Setting up a medical examiner system

This page provides information for local providers on setting up their local system including advice on establishing need and capacity, funding and recruitment. 

The development, construction and staffing of medical examiner systems will need to be managed at a local level. Initial implementations will focus on secondary care deaths, with primary care being added later in most cases. It is recommend that new services are implemented gradually and eventually built up to cover all deaths.

The below video, provided by Dr Alan Fletcher, National Medical Examiner for the NHS, provides a strong overview for providers of the key issues to consider. In discussion with Daisy Shale, Medical Examiner Officer at Sheffield Teaching Hospitals NHS Foundation Trust, Dr Fletcher explores lessons learned from pilots across the country, covering staffing, service provision and the organisation of a medical examiner service.
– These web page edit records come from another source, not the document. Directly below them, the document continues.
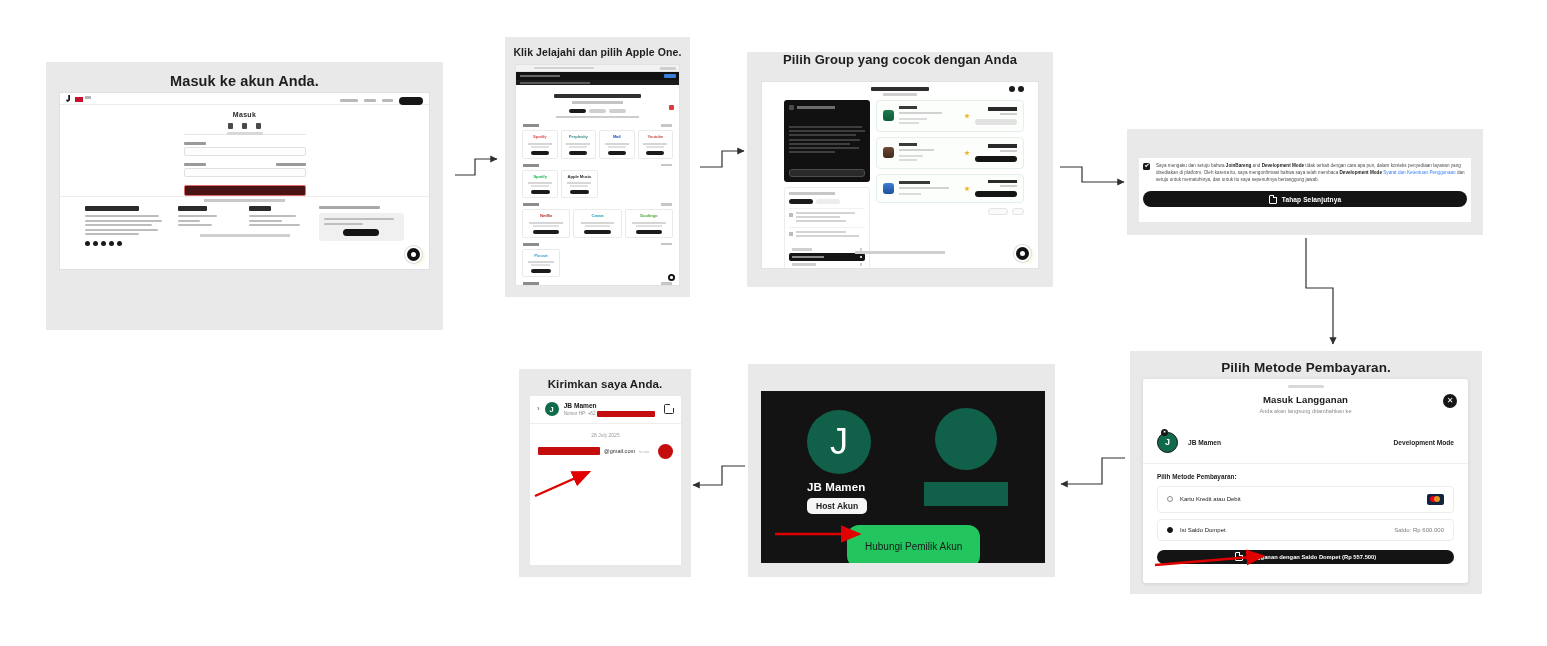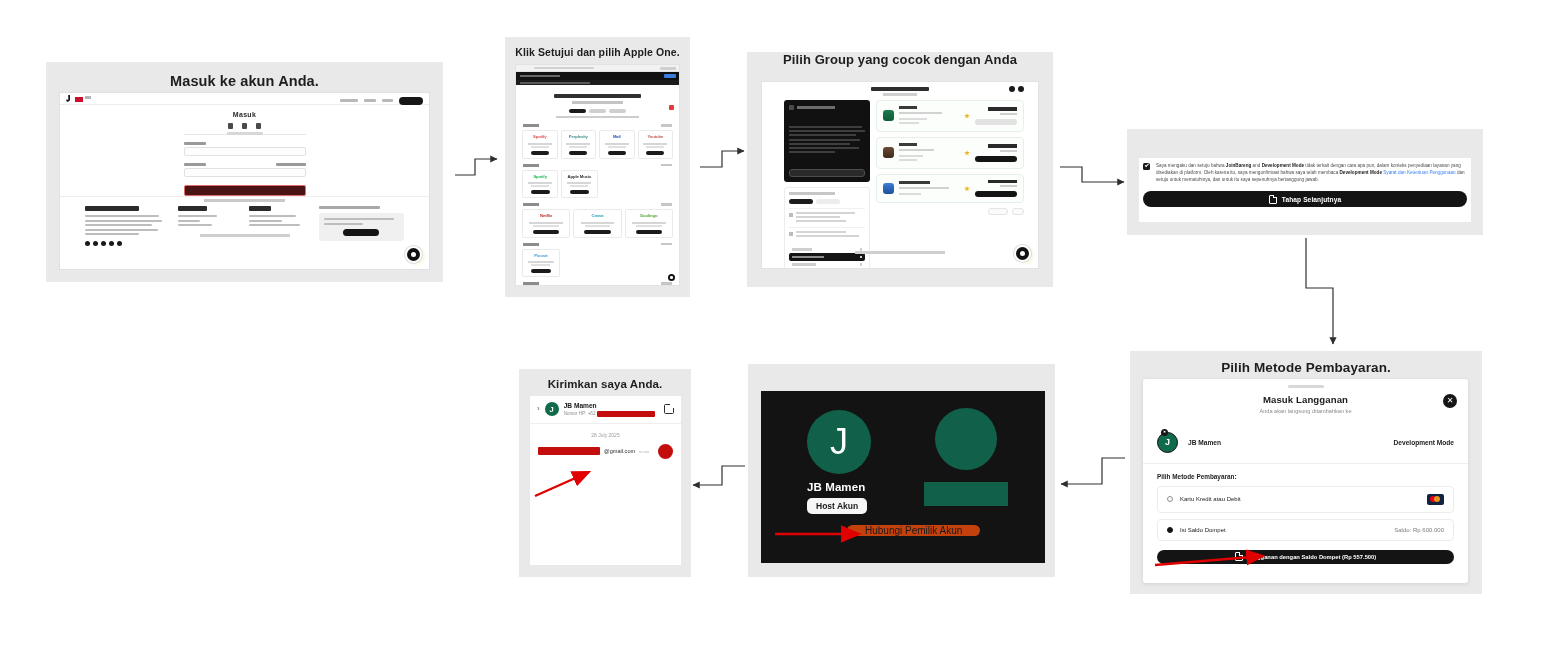"Klik Setujui dan pilih Apple" div.panel-title { text: Setujui -> Jelajahi }
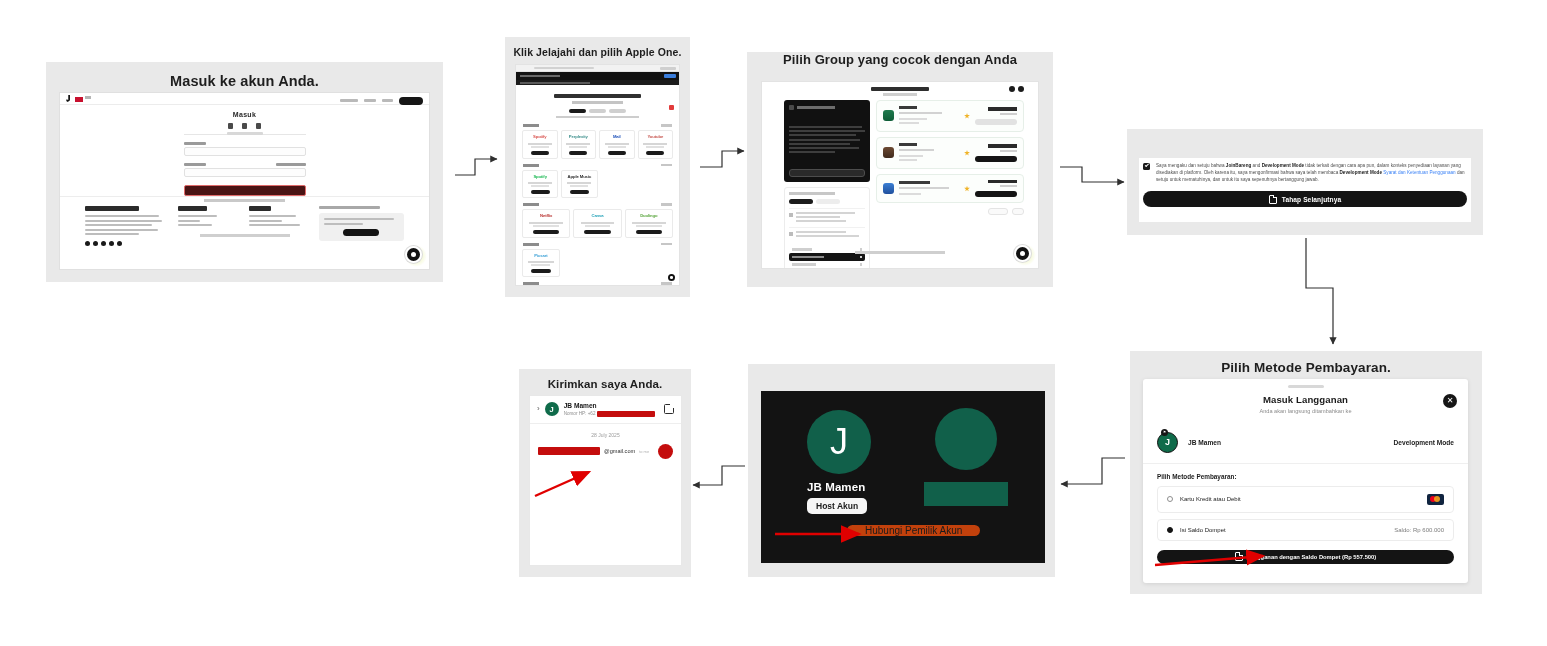"Masuk ke akun Anda." #p1 { height: 220px -> 268px }
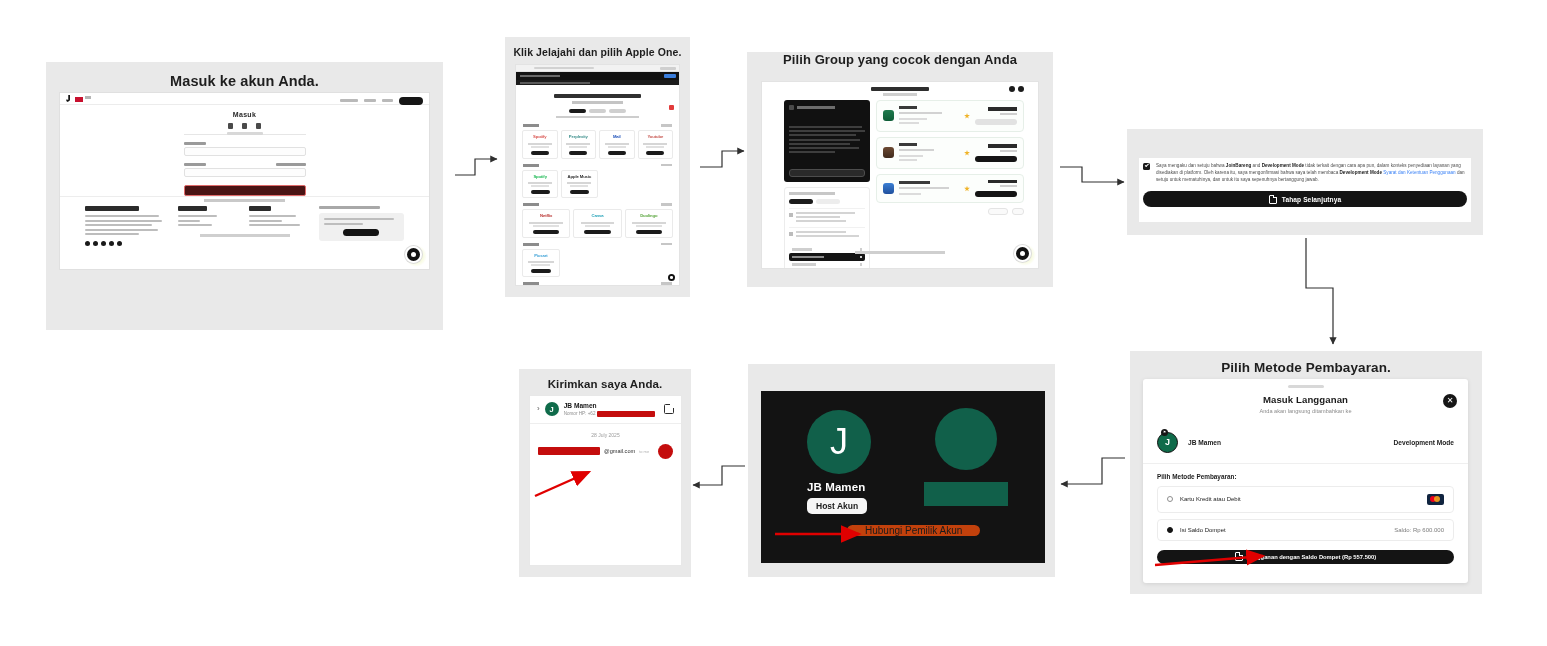"Hubungi Pemilik Akun" .cta-pill { background: #c2410c -> #22c55e; padding: 0 18px -> 16px 18px }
National support for local medical examiner systems 

NHS Improvement has recruited Dr Alan Fletcher as National Medical Examiner who will provide professional and strategic leadership to medical examiners in their role of providing independent scrutiny and confirmation of causes of death. 

He will lead by example and set standards of best practice to improve death certification processes. He will support better safeguards for the public, monitor and improve patient safety and inform the wider learning from deaths agenda.

The National Medical Examiner is employed by NHS Improvement and will report directly to the National Director of Patient Safety. A governance structure for Wales will be through a memorandum of understanding.

Funding to support providers 

The DHSC has committed to aiming to ensure the costs of running the medical examiner system cost net-neutral for providers. It is proposed that provider organisations will be reimbursed at the end of the financial year when it has become clear what their actual recruitment and set up costs are.  A flat fee is proposed for recruitment costs per post filled.

Until legislation changes, and whilst the system is in the non-statutory period, it will be funded through a combination of the fee paid for cremation form 5, and a top-up from DHSC.  Medical examiners will take on responsibility for the completion of cremation form 5, and the fee for this will be paid to the host organisation.  

When parliamentary time allows for legislation, the funding of the system will be reviewed. It will, therefore, be important to work closely with provider organisations during non-statutory implementation to ensure that there is good data around the cost of the system. 

Planning your system 

Building on the DHSC’s Impact Assessment, current estimates are that per 3000 patient deaths, the system will require: 

  • one whole time equivalent medical examiner (from a pool on a rota basis based on 10 programmed activities per week) 
  • three whole time equivalent medical examiner officers. 

Of course, the set up must be reflective of the case mix, geography and may necessitate variation based upon the demographics of the population covered. Organisations with significantly lower numbers of deaths are recommended to work with another local medical examiner office rather than setting up their own system. 

It is expected that the site with the largest number of deaths will host the principal medical examiner office within the host organisation.  It is expected that medical examiners and medical examiner officers will also work from other hospital sites within the host organisation as necessary – there is no reason why medical examiners cannot share offices across sites. 

Please note: a centralised bereavement service is recommended, if not already in place, and the medical examiners’ office should located close by. The introduction of a medical examiners office does not take away from the need for a bereavement service.